‘The frightful landslide into Theyocracy’

My political opinions lean more and more to Anarchy (philosophically understood, meaning abolition of control not whiskered men with bombs) – or to ‘unconstitutional’ Monarchy. I would arrest anybody who uses the word State (in any sense other than the inanimate realm of England and its inhabitants, a thing that has neither power, rights, nor mind); and after a chance of recantation, execute them if they remained obstinate!

If we could get back to personal names, it would do a lot of good. Government is an abstract noun meaning the art and process of governing and it should be an offence to write it with a capital G or so as to refer to people. If people were in the habit of referring to ‘King George’s council, Winston and his gang’, it would go a long way to clearing thought, and reducing the frightful landslide into Theyocracy.

Anyway the proper study of Man is anything but Man; and the most improper job of any man, even saints (who were at least unwilling to take it on), is bossing other men. Not one in a million is fit for it, and least of all those who seek the opportunity.

The Letters of J. R. R. Tolkien, no. 52
(to Christopher Tolkien, 29 November 1943)

(Paragraph breaks added.)

The infernal and redoubtable H. Smiggy McStudge has some things to say about all this, and has asked (or rather, peremptorily ordered) me to put some of it up here in the near future. Perhaps I shall oblige (or obey) him. He says it is to be a manual of advice for all the little McStudges, who, he says, have great zeal for their work but are in danger of believing their own propaganda. It will also be an ‘outline of history’, a form that was very popular in the nineteenth and early twentieth centuries, but is pretty well extinct now. Smiggy makes his pitch thus:

‘The average human now has nothing but contempt for history – contempt born of utter ignorance.
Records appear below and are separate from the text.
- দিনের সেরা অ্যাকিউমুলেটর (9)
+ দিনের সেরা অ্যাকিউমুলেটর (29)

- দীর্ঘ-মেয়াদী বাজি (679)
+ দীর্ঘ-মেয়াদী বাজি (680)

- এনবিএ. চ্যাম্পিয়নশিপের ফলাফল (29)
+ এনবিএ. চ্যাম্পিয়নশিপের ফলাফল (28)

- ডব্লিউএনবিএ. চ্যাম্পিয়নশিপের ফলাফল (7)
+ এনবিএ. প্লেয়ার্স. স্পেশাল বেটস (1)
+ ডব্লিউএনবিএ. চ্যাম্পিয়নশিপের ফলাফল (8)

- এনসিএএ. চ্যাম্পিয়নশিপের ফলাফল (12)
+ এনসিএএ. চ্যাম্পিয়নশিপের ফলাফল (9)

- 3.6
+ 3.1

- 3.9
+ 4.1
The schools teach a kind of compost of outdated sociology and falsified anthropology under the name of Social Studies, and graduate chuckleheads who cannot tell you whether George III came before or after George II, and who, if given a globe, are exceptionally lucky if they can point a finger at the Earth. History has been abandoned to the history buffs, who have the characteristic stupidity of experts, the ant’s-eye view. There are people who can tell you in minute detail the costume and weaponry of a Pecheneg warrior of the eleventh century, but who cannot tell you what the Pechenegs did, or how they influenced other nations, or why anyone should bother to inform themselves about the God-rotted Pechenegs at all. And we McStudges are very content that this should be so.
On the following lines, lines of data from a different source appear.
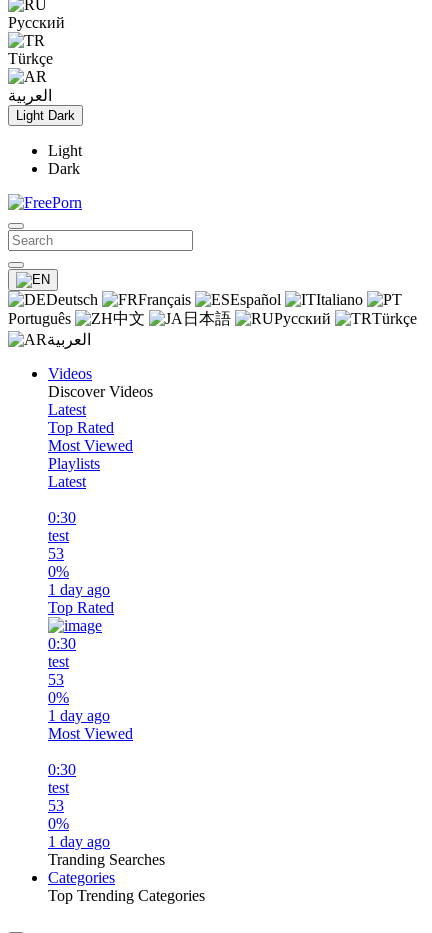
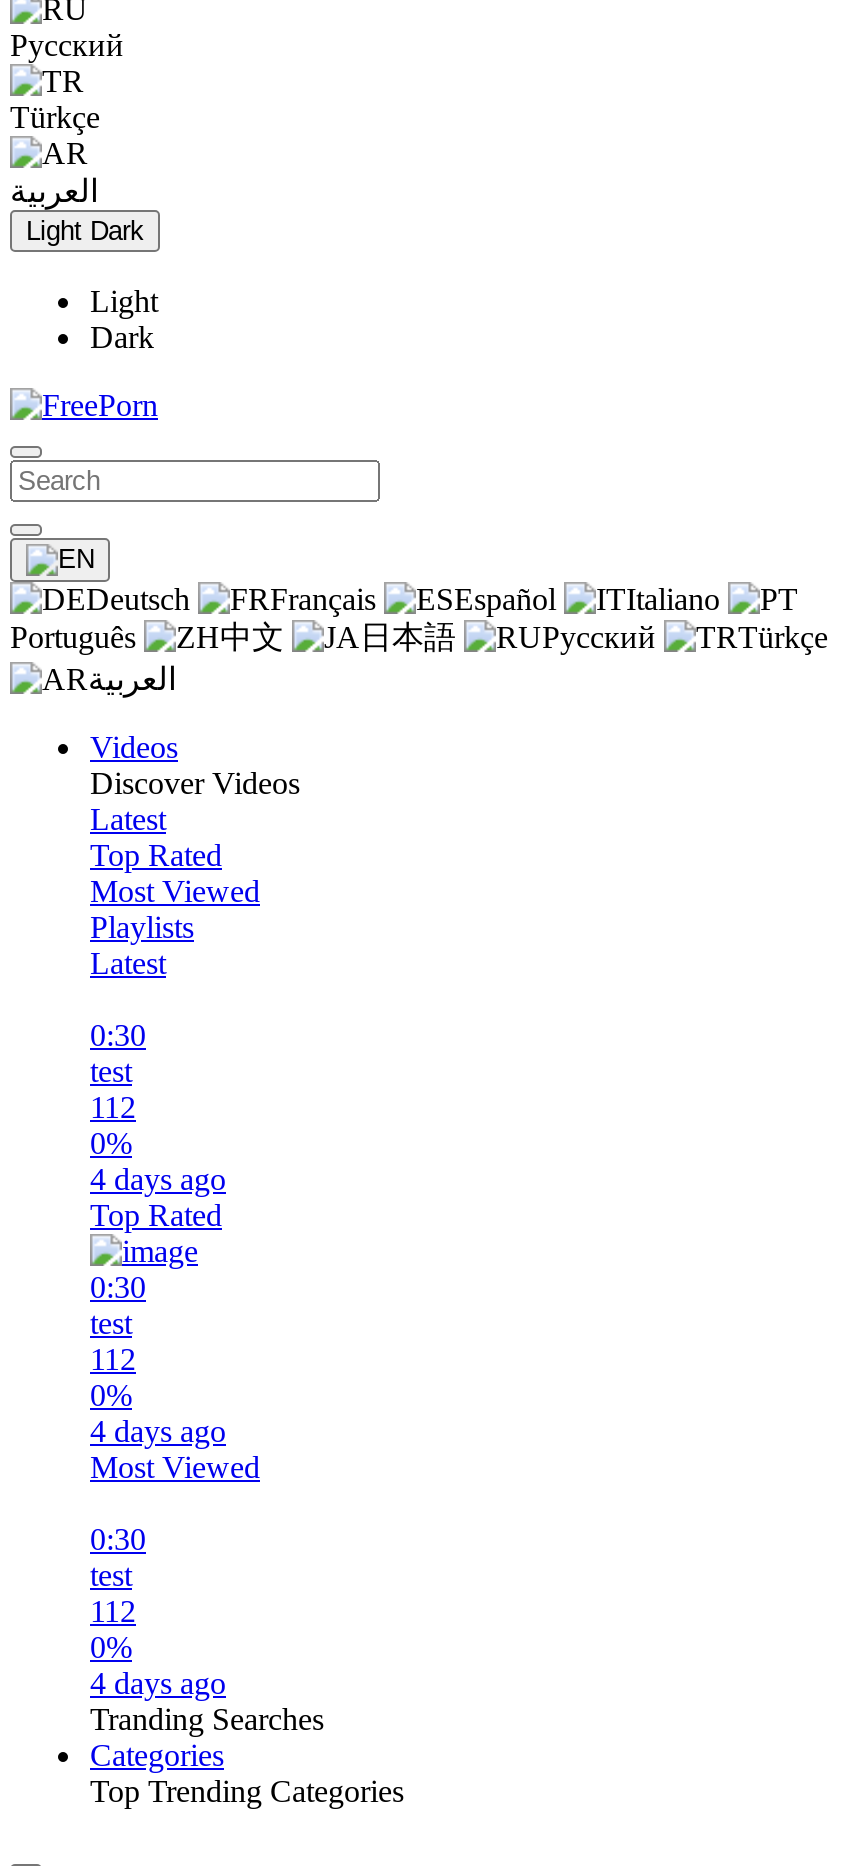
- 53
+ 112

- 1 day ago
+ 4 days ago

- 53
+ 112

- 1 day ago
+ 4 days ago

- 53
+ 112

- 1 day ago
+ 4 days ago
‘But let us not be fooled because we make fools of others. We need a clear eye for the prize. History is a game that we have played, using the humans as pawns and fodder. Let us not be dazzled by the lies and distractions we design for them. Our workers in the field need a clear understanding of what the game is, and what the stakes are, and which tactics are most likely to be successful. There is, of course, some risk in making this information widely available. Some of the humans are likely to read it. Fortunately, few of them have (thanks to our efforts) the mental equipment to take notice of the truth; fewer still have the gumption to act on it. These perishing few may safely be ignored. The risk is nothing compared to the risk of letting our own people wallow in the ignorance they have created. Ink is a wonderful poison. Let us cover the world with it, let us use it to drown human wit and human reason, such as they are, once and for all. But let us take care not to drink it ourselves.’

Comments

  1. Ooo. Mcstudge and Tolkien BOTH.

  2. It’s a pretty apparent compliment. You just can’t tell because you’re depressed. This is me bapping Truman on the head for you, because he’s spitting poison in your brain.
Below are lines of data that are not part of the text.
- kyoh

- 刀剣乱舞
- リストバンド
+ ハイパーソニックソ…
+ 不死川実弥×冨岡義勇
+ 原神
    • And that was meant to be a reply to your reply, and I can’t edit that. Doh.

      • Neither can I, more’s the pity; unless I do it by taking a hex editor directly to WordPress’s database, which is uncomfortably like doing a self-appendectomy with a razor blade.

        But thank you for replying to my reply.

  3. I await McStudge’s outline of history with the dread anticipation normally associated with approaching the scene of a car crash.

    Still, if you don’t understand your enemy’s position, you don’t fully understand your own.